Men move in and out of her life, but except for Singer-Songwriter Peter Allen, the Australian-born husband from whom she is now separated after four years of marriage, none has stayed very long. "She tends to react from one situation into another," says Allen, who remains a friend and still has visiting rights to Ocho, the shaggy mutt Liza adopted in Puerto Rico a few years ago.
After splitting with Allen about a year ago, she took up with Rex Kramer, the guitarist in her accompanying band. "Rex was exactly opposite from me," says Allen. "He was a country boy who hated the city and loved girls. Liza enjoyed herself at first. She thought she was getting back to roots, and after that she began talking about spending the rest of her life on his family's farm in Arkansas and eating black-eyed peas and grits. I knew she hadn't really gone country when she also mentioned that Ocho still ate only steak and caviar."

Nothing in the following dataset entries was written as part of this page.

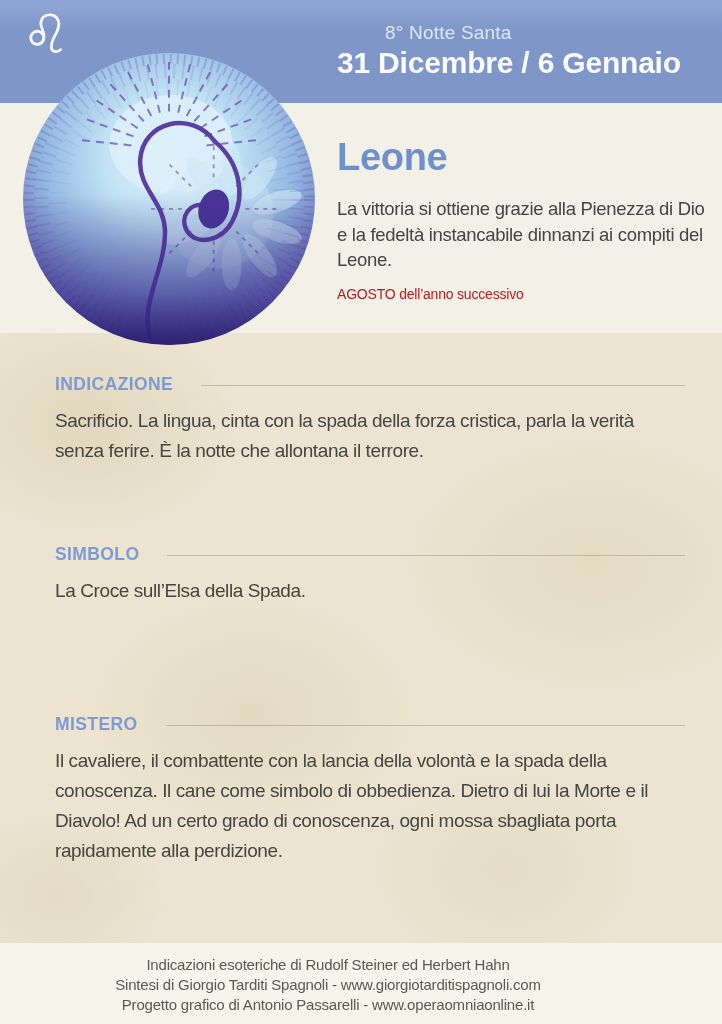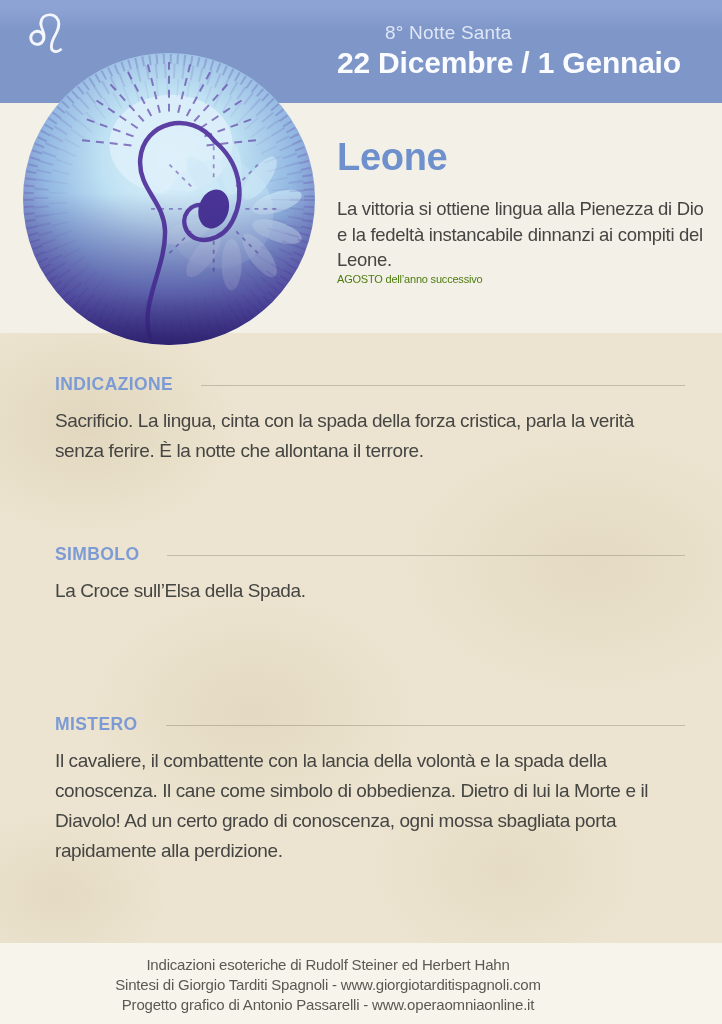--- a/index.html
+++ b/index.html
@@ -102,7 +102,7 @@
 
   <div class="zodiac-glyph">♌</div>
   <div class="hdr-sub">8° Notte Santa</div>
-  <div class="hdr-title">22 Dicembre / 1 Gennaio</div>
+  <div class="hdr-title">31 Dicembre / 6 Gennaio</div>
 
   <div class="sphere">
     <svg width="298" height="298" viewBox="0 0 300 300">

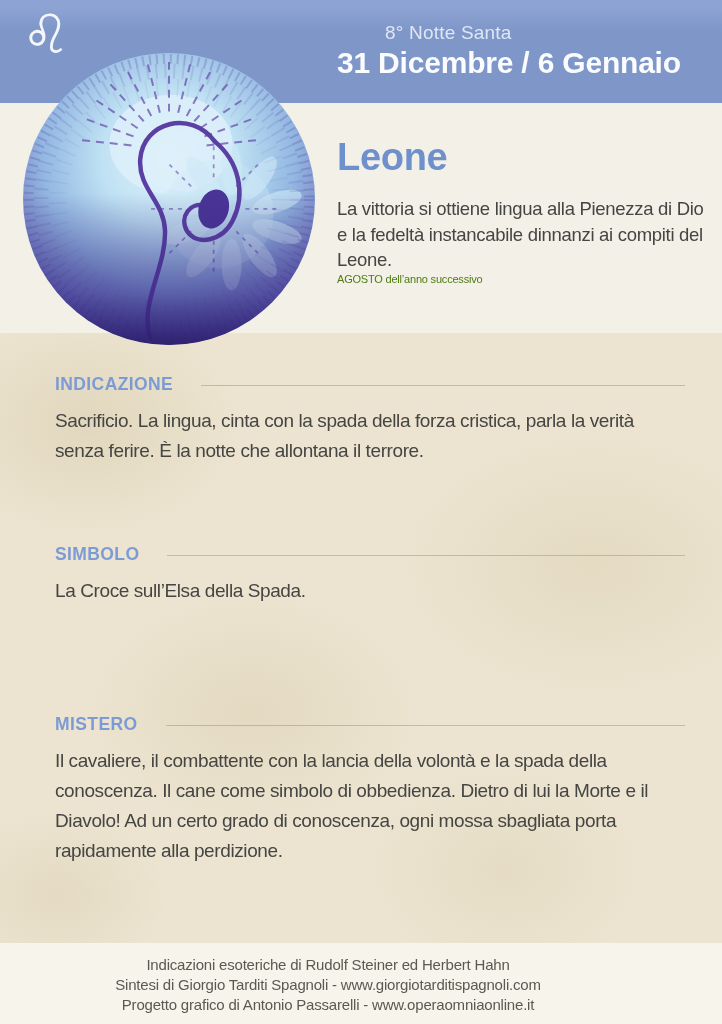--- a/index.html
+++ b/index.html
@@ -195,7 +195,7 @@
 
   <div class="intro">
     <h1 class="sign-name">Leone</h1>
-    <p class="sign-desc">La vittoria si ottiene lingua alla Pienezza di Dio e la fedeltà instancabile dinnanzi ai compiti del Leone.</p>
+    <p class="sign-desc">La vittoria si ottiene grazie alla Pienezza di Dio e la fedeltà instancabile dinnanzi ai compiti del Leone.</p>
     <div class="period">AGOSTO dell’anno successivo</div>
   </div>
 

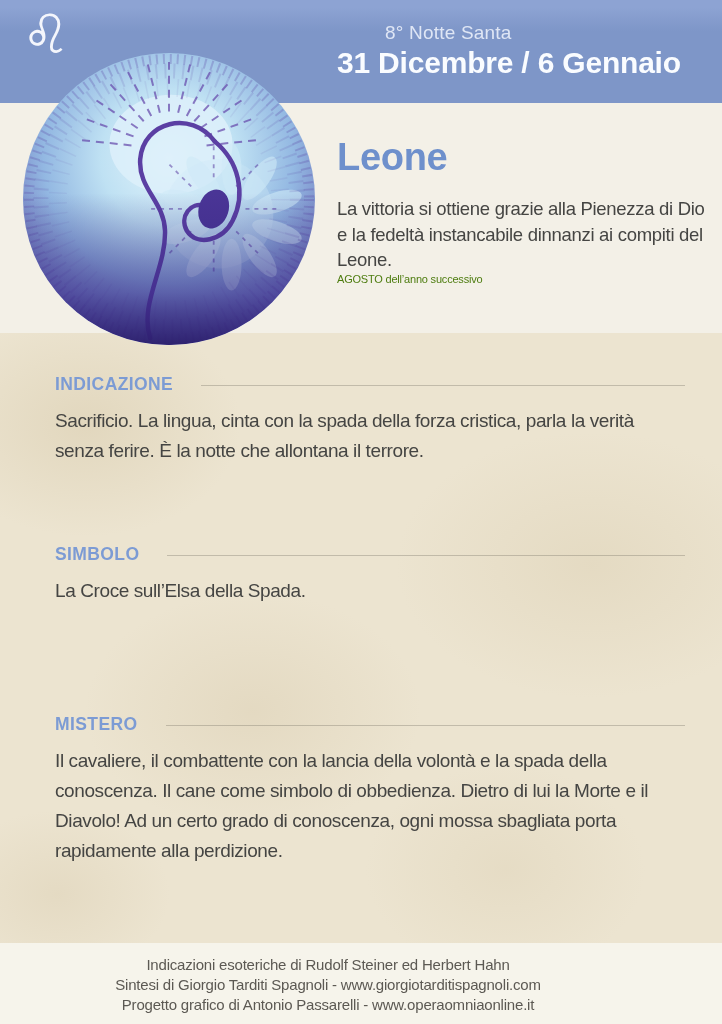--- a/index.html
+++ b/index.html
@@ -61,7 +61,7 @@
     letter-spacing:-.3px;color:#454543;
   }
   .period{
-    font-size:11px;letter-spacing:-.2px;color:#4d7c0f;
+    margin-top:13px;font-size:14px;letter-spacing:-.2px;color:#b91c1c;
   }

Terrific Pace. Unlike most of her romances, the affair with Rex ended with some unpleasantness. Rex's ex-wife is suing Liza for $500,000, charging alienation of affection. Rex, who now plays in joints in Houston, apparently saw a more unstable side of her nature than did most other people. "The pace she sets for herself is simply terrific," he says, "but she just can't slow down. She would worry about not sleeping and would start taking downers to help herself." He describes terrible tantrums, after which she would "literally rave, then collapse."
Liza angrily rebuts him point by point and now claims that she knew all along that Rex was using her. Finally, to get rid of him in Germany, where he was such a nuisance that he was barred from the set of Cabaret, she says that she and her secretary, Deanna Wenble, arranged an elaborate, melodramatic scheme to make him think she had fallen in love with a cameraman. "He said he'd leave me only if I fell in love with somebody else," she explains.